Introductions were made, and the instant they were over, a barrage of questions was hurled at the Soviet. He held up both hands, as a pope might from his balcony in St. Peter’s Square, and spoke. “I will not bore you or disturb you with the trivial details of my flight from Mother Russia, other than to say I’m aghast at the high price of corruption and will neither forget nor forgive the filthy accommodations I was forced to endure for the exorbitant sums of money I spent. … That said, thank God for Credit Suisse and those lovely green coupons they issue.”
“Just tell us what happened,” said Marie.

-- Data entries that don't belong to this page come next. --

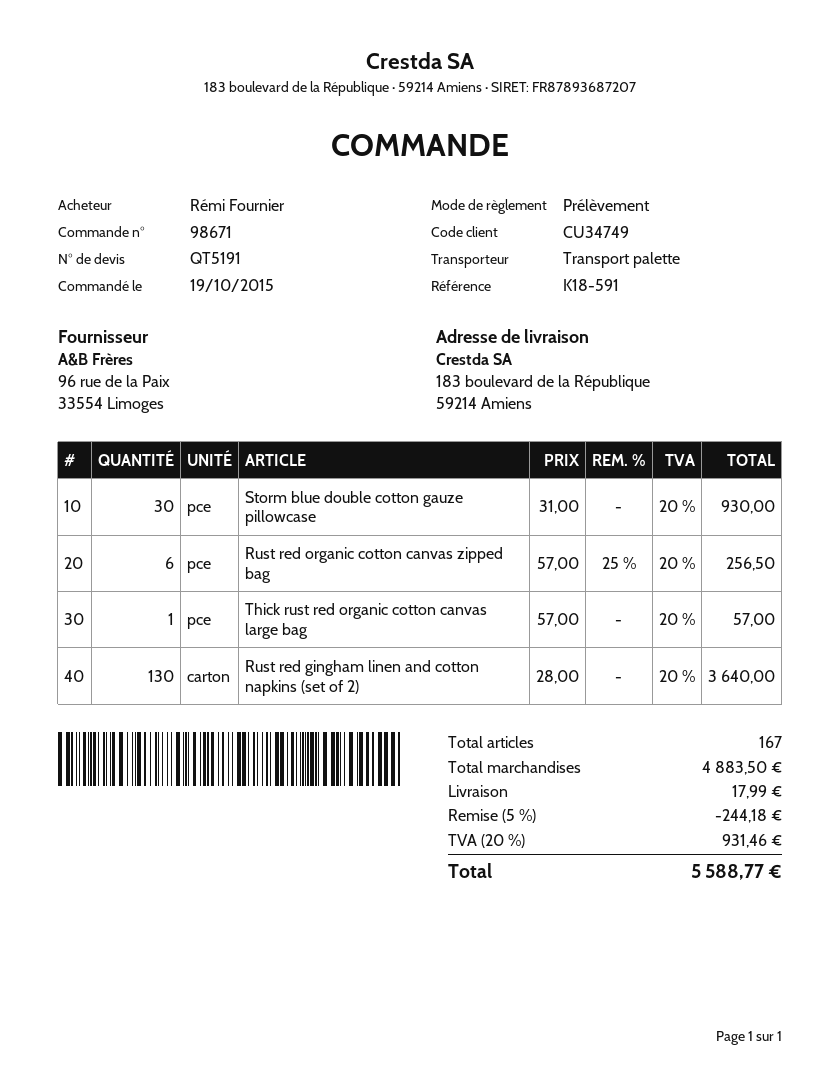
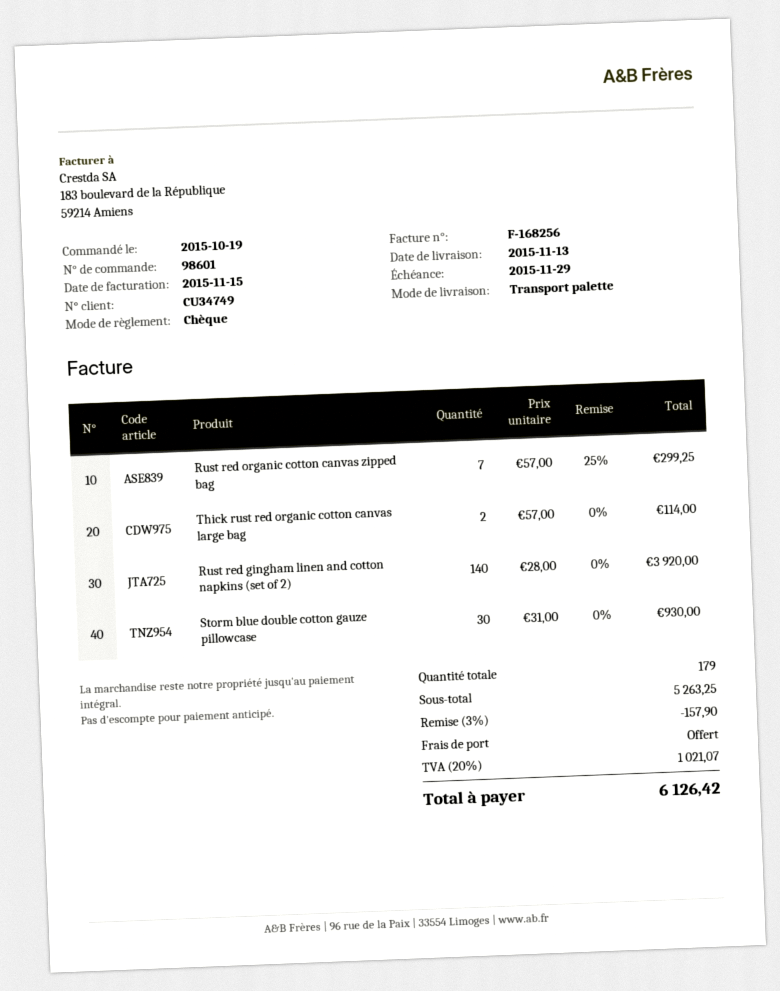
order number: 98671 -> 98601
payment method: direct debit -> cheque
Rust red organic cotton canvas zipped bag: 6 x 57.00 - 25% = 256.50 -> 7 x 57.00 - 25% = 299.25
Thick rust red organic cotton canvas large bag: 1 x 57.00 = 57.00 -> 2 x 57.00 = 114.00
Rust red gingham linen and cotton napkins (set of 2): 130 x 28.00 = 3640.00 -> 140 x 28.00 = 3920.00
total quantity: 167 -> 179
subtotal: 4883.50 -> 5263.25
discount: 5% = 244.18 -> 3% = 157.90
shipping: 17.99 -> 0.00
tax: 20% = 931.46 -> 20% = 1021.07
total: 5588.77 -> 6126.42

“You, dear lady, are even lovelier than I had imagined. Had we met in Paris I would have whisked you away from this Dickensian ragamuffin you call a husband. My, look at your hair—glorious!”
“He probably couldn’t tell you what color it is,” said Marie, smiling. “You’ll be the threat I hold over his peasant head.”
“Still, for his age he’s remarkably competent.”
“That’s because I feed him a lot of pills, all kinds of pills, Dimitri. Now tell us, what happened?”
“What happened? They found me out, that’s what happened! They confiscated my lovely house in Geneva! It’s now an adjunct to the Soviet embassy. The loss is heartbreaking!”
“I think my wife’s talking about the peasant me,” said Webb. “You were in the hospital in Moscow and you found out what someone intended for me—namely, my execution. Then you told Benjamin to get me out of Novgorod.”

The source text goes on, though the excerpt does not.